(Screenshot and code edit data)

*****

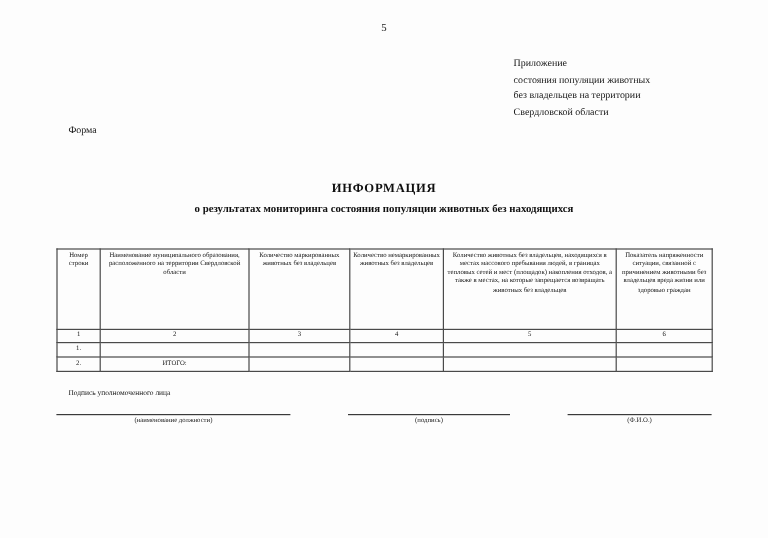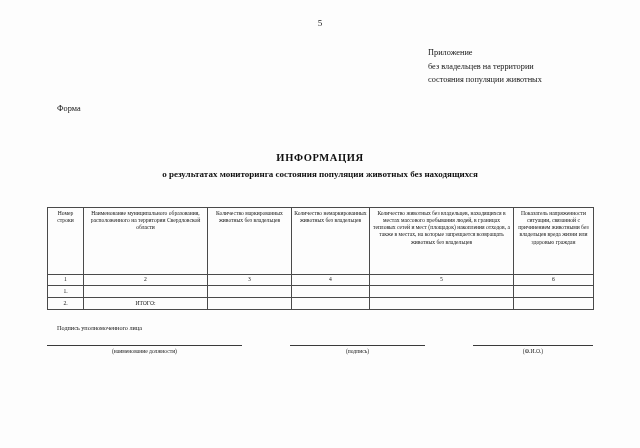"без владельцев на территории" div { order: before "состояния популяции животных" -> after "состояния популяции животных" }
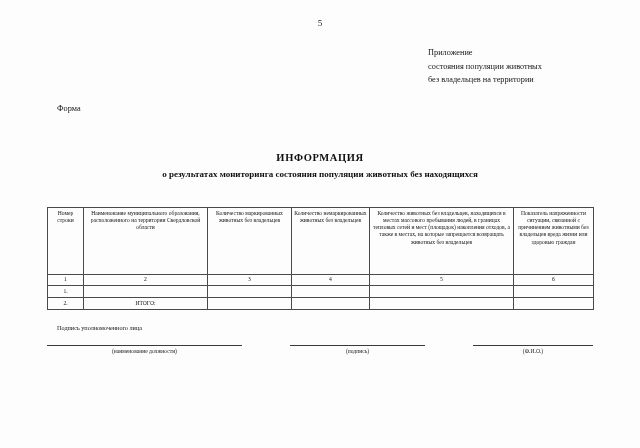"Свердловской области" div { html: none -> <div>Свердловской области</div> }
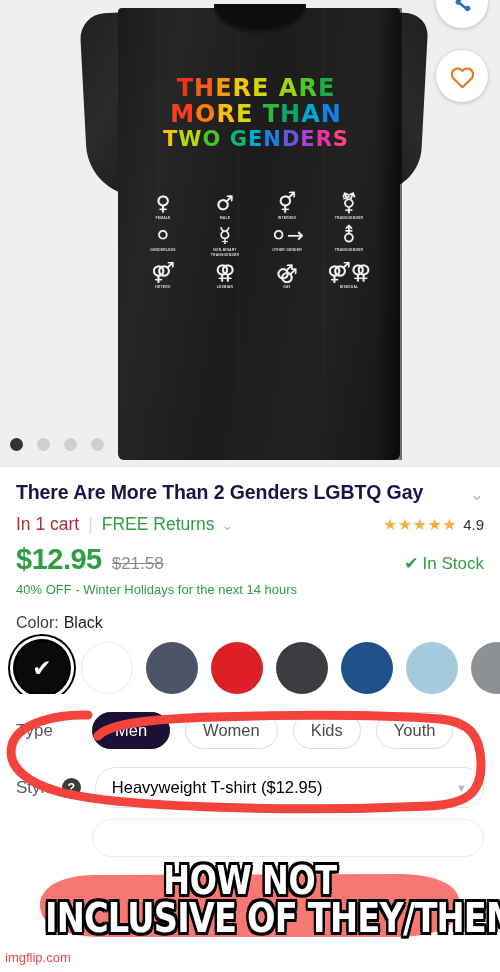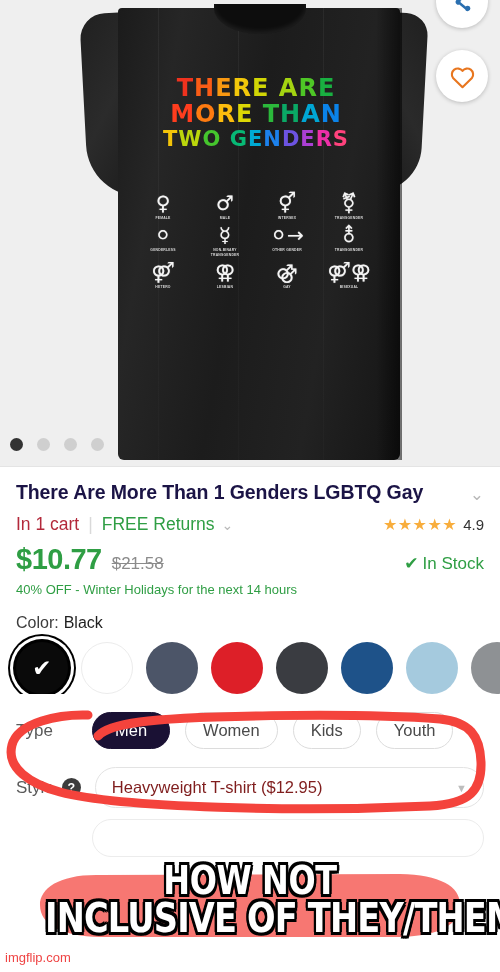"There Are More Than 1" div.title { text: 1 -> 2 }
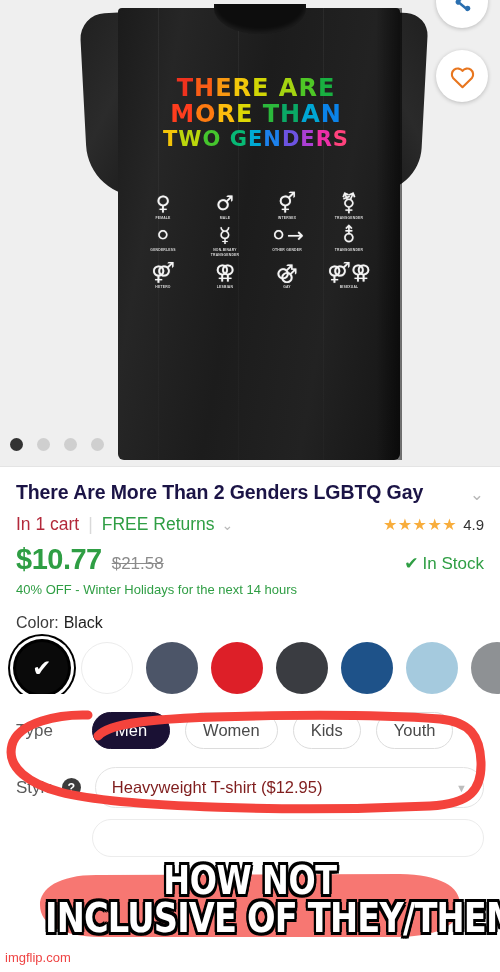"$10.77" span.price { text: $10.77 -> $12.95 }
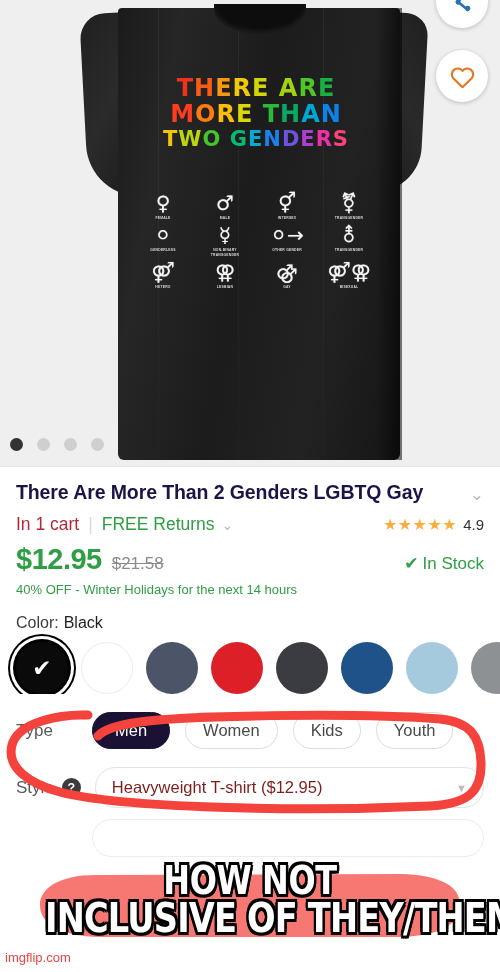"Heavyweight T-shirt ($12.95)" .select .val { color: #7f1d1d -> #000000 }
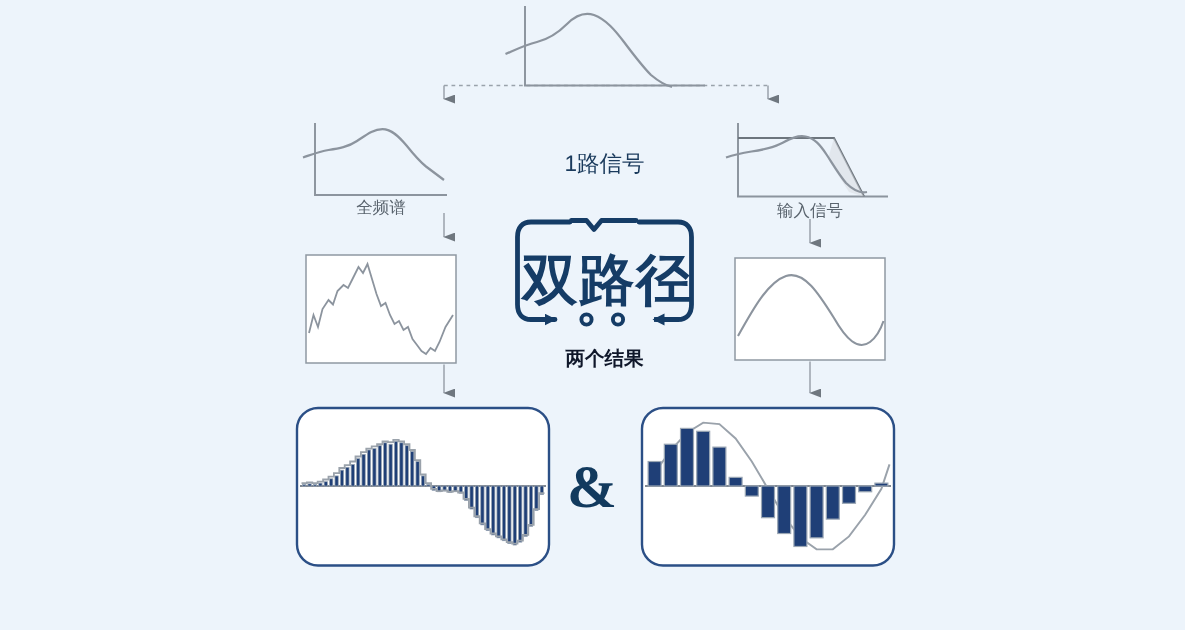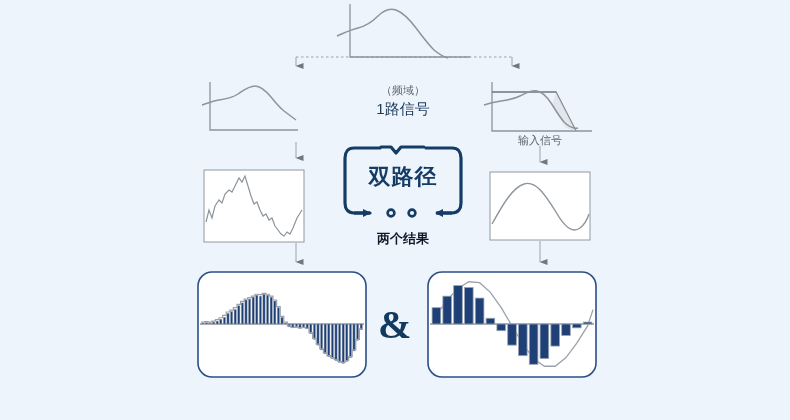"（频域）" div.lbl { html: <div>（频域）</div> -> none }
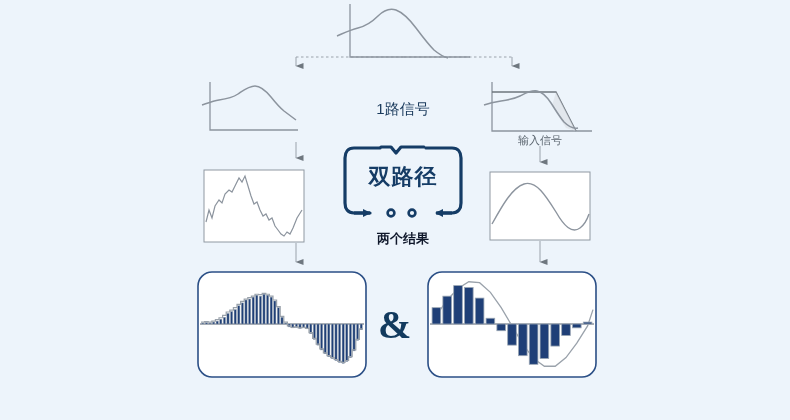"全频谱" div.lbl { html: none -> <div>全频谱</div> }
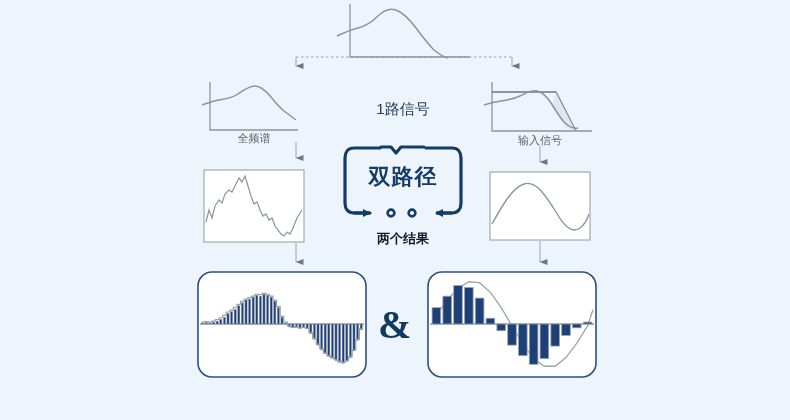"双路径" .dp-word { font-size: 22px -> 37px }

*****

=== Task brief ===
Leave the pictures aside and give every entry above again word for word.

=== Answer box ===
"без владельцев на территории" div { order: before "состояния популяции животных" -> after "состояния популяции животных" }
"Свердловской области" div { html: none -> <div>Свердловской области</div> }
"There Are More Than 1" div.title { text: 1 -> 2 }
"$10.77" span.price { text: $10.77 -> $12.95 }
"Heavyweight T-shirt ($12.95)" .select .val { color: #7f1d1d -> #000000 }
"（频域）" div.lbl { html: <div>（频域）</div> -> none }
"全频谱" div.lbl { html: none -> <div>全频谱</div> }
"双路径" .dp-word { font-size: 22px -> 37px }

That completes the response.